Karena hari Sabtu, aku bekerja setengah hari. Begitu bel pulang berbunyi, tanpa mengganti baju apalagi makan siang, dengan menyeret travel bag segera kupacu langkah menuju pangkalan ojek di dekat pabrik.

Di atas laju roda aku setengah mati menahan diri. Tukang ojek itu membuatku naik pitam, karena ternyata gagap jalan menuju bandara. Aku kesal tapi tak tega meluapkan marah karena ia begitu tua, kurus dan selalu memanggilku dengan sebutan ’Nak’. Ia hanya membawaku berputar-putar, sebentar-bentar turun untuk bertanya arah ke bandara hingga akhirnya baru tiba di terminal 1A jam dua siang. Bila mengingat hal itu, aku merasa sangat bersalah pada Ahmed. Bukan saja karena membiarkannya menunggu lama tapi juga kelaparan. Sebab Ahmed tak mau makan kecuali aku telah datang.

“Tiketnya?” pinta petugas di depan pintu masuk. Ingatanku pada Ahmed pun sontak menguap. Segera kuambil tiketku dan milik Riza dari dalam tas dan mengulurkannya. Setelah sepintas memeriksa, petugas itu memberi kami jalan lewat sambil mengembalikan tiket.

Begitu masuk, suasana ramai langsung terasa. Kubawa indra penglihat mengitari penjuru ruangan, mencari-cari konter check in ke Solo. Aku akan pulang ke Solo hari ini untuk menyusul ayah dan Ibra ke rumah Budhe68 Prapti yang akan menyelenggarakan acara nyewu69 atas meninggalnya ibu.

Tembakan mataku terhenti di dekat ujung ruangan, di mana terjadi antrian paling panjang. Kutuju tempat itu dan ikut mengantri. Sesaat kemudian, petugas membuka lagi satu konter di sebelahnya. Aku menoleh, bermaksud mengajak Riza pindah ke konter sebelah, tapi tak kudapati ia di belakangku. Pikiranku langsung memerintahkan mata untuk menoleh ke dekat pintu masuk. Ah, Riza ternyata masih mematung di sana!

“Sini,” panggilku tanpa mengeluarkan suara. Riza pun beranjak menuju tempatku. Rasa bersalah pada Riza tiba-tiba timbul. Gara-gara tenggelam pada ingatanku akan Ahmed, Riza jadi terabaikan. Padahal, baru saja kami berbaikan dan saling berjanji untuk membenahi hubungan. Ah, Ahmed, kenapa bayangnya kembali menyembul menebariku hangat?

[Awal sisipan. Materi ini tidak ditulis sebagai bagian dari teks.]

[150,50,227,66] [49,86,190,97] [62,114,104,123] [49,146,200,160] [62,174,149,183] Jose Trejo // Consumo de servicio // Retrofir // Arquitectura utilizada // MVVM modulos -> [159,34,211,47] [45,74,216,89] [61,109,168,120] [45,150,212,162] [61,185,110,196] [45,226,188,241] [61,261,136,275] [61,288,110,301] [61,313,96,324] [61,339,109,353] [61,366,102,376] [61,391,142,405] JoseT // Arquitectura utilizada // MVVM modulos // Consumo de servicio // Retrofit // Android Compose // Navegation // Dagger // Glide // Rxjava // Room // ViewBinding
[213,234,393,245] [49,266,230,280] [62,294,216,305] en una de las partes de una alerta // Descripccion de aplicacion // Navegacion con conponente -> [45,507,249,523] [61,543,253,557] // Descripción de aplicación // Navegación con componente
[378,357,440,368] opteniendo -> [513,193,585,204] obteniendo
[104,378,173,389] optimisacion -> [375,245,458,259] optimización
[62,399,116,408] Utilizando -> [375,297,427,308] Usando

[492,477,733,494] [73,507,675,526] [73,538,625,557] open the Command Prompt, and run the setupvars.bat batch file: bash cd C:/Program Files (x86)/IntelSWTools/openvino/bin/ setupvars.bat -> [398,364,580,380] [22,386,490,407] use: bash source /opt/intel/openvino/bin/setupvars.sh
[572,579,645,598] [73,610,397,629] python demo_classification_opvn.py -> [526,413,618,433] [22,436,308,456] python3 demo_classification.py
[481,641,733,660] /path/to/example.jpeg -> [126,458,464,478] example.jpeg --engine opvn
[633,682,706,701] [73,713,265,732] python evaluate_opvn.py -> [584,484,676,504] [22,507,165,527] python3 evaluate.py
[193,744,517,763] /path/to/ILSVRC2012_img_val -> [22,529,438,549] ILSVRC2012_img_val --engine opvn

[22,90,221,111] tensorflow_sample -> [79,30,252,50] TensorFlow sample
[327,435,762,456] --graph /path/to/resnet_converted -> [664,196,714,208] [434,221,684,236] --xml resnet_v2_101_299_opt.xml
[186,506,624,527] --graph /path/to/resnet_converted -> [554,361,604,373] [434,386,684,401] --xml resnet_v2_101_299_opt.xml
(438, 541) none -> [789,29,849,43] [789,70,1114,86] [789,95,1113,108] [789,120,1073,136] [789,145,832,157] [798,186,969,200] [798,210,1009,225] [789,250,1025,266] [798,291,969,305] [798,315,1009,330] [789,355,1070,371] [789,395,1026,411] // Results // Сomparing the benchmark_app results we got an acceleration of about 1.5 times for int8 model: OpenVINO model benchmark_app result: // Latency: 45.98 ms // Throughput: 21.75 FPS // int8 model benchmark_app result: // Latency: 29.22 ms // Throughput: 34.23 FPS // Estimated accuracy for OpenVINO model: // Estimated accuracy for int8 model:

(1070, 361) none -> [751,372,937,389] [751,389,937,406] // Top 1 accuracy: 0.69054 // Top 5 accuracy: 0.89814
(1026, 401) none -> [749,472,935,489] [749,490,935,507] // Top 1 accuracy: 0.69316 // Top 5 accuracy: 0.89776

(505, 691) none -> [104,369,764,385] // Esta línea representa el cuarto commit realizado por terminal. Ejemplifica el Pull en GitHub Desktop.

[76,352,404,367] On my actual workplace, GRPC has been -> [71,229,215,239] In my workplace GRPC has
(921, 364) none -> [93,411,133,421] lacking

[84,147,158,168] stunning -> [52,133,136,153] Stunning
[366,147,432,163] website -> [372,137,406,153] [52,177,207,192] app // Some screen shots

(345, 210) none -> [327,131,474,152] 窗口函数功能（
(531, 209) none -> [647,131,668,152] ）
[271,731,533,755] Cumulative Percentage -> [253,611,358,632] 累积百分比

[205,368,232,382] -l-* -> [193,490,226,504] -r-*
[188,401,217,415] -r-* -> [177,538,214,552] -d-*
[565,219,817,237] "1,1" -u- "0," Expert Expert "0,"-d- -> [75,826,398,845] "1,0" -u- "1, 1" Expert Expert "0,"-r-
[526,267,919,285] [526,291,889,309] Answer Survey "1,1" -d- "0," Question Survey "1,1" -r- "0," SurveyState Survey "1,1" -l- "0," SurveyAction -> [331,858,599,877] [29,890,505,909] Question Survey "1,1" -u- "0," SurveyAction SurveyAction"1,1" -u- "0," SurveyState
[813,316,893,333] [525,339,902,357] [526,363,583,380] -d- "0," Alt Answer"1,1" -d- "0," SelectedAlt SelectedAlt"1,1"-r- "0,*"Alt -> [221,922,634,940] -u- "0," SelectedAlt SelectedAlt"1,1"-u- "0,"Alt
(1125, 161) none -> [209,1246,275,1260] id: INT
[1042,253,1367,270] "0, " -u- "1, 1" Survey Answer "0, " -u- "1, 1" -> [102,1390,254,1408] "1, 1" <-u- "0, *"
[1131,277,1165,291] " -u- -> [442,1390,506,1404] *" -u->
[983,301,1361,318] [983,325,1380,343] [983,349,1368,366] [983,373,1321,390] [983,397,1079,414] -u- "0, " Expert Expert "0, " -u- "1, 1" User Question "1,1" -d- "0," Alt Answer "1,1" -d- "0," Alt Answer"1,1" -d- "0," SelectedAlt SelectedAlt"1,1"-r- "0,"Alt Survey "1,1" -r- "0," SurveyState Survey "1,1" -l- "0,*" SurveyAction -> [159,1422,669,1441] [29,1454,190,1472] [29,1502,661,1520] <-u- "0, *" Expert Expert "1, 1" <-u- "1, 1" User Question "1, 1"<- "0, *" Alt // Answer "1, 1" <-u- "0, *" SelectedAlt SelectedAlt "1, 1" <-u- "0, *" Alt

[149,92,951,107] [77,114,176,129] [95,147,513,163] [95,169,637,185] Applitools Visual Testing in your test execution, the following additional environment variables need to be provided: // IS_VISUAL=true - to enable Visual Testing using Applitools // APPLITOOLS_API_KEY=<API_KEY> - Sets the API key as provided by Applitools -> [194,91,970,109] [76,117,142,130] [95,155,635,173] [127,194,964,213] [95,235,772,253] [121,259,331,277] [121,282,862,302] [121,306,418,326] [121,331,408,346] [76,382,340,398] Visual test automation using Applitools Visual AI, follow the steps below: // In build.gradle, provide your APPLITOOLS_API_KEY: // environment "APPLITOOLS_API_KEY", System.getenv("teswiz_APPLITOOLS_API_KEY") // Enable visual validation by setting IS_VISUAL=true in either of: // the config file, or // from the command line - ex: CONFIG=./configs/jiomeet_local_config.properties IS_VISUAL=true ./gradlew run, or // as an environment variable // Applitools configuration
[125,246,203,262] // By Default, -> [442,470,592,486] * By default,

“Za, nanti tasnya kita titipin saja di bagasi saja,” kataku sekedar menarik Riza ke dalam sebuah obrolan. Begitu ia sampai di belakangku.

“Ya,” Riza menjawab dengan singkat. Suara hatinya menembus kesadaranku, ia tak ingin bicara banyak entah kenapa. Aku pun kembali diam, tak berselera meneruskan.

Nduk ….” kata Riza di antara keheningan kami.

“Ya?”

“Aku gemeter ….” akunya polos.

“Grogi belum pernah naik pesawat, ya? Atau grogi akan ketemu keluarga besarku?” tanyaku berusaha ramah.

“Yang pertama.” jawab Riza jujur, membuatku merasa lega. Ternyata diamnya bukan karena marah pada sikapku yang tak sadar sering mengabaikannya.

“Nggak papa, tenang aja,” kataku sambil melangkah maju. Sebentar lagi, giliranku untuk check in.

Semakin dekat dengan konter, bayangan dua tahun yang lalu saat aku dan Ahmed check in di sebuah konter tak jauh dari sini, seketika muncul. Bayangan yang serasa terjadi dua puluh tahun silam itu begitu jelas. Pesonanya tegas menyibak tirai ingatan.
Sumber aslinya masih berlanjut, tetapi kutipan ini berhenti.